=== Provided data ===
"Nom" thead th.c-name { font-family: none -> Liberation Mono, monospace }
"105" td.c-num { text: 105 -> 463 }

* * *

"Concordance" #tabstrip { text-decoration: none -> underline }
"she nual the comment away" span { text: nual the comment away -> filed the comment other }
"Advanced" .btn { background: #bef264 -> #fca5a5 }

=== Directions for this task ===
Would you quote everything above from the line containing "font-family: none ->" down to the line containing "text: 105 ->"? Include both of those lines and nothing else.

=== Exercise solution ===
"Nom" thead th.c-name { font-family: none -> Liberation Mono, monospace }
"105" td.c-num { text: 105 -> 463 }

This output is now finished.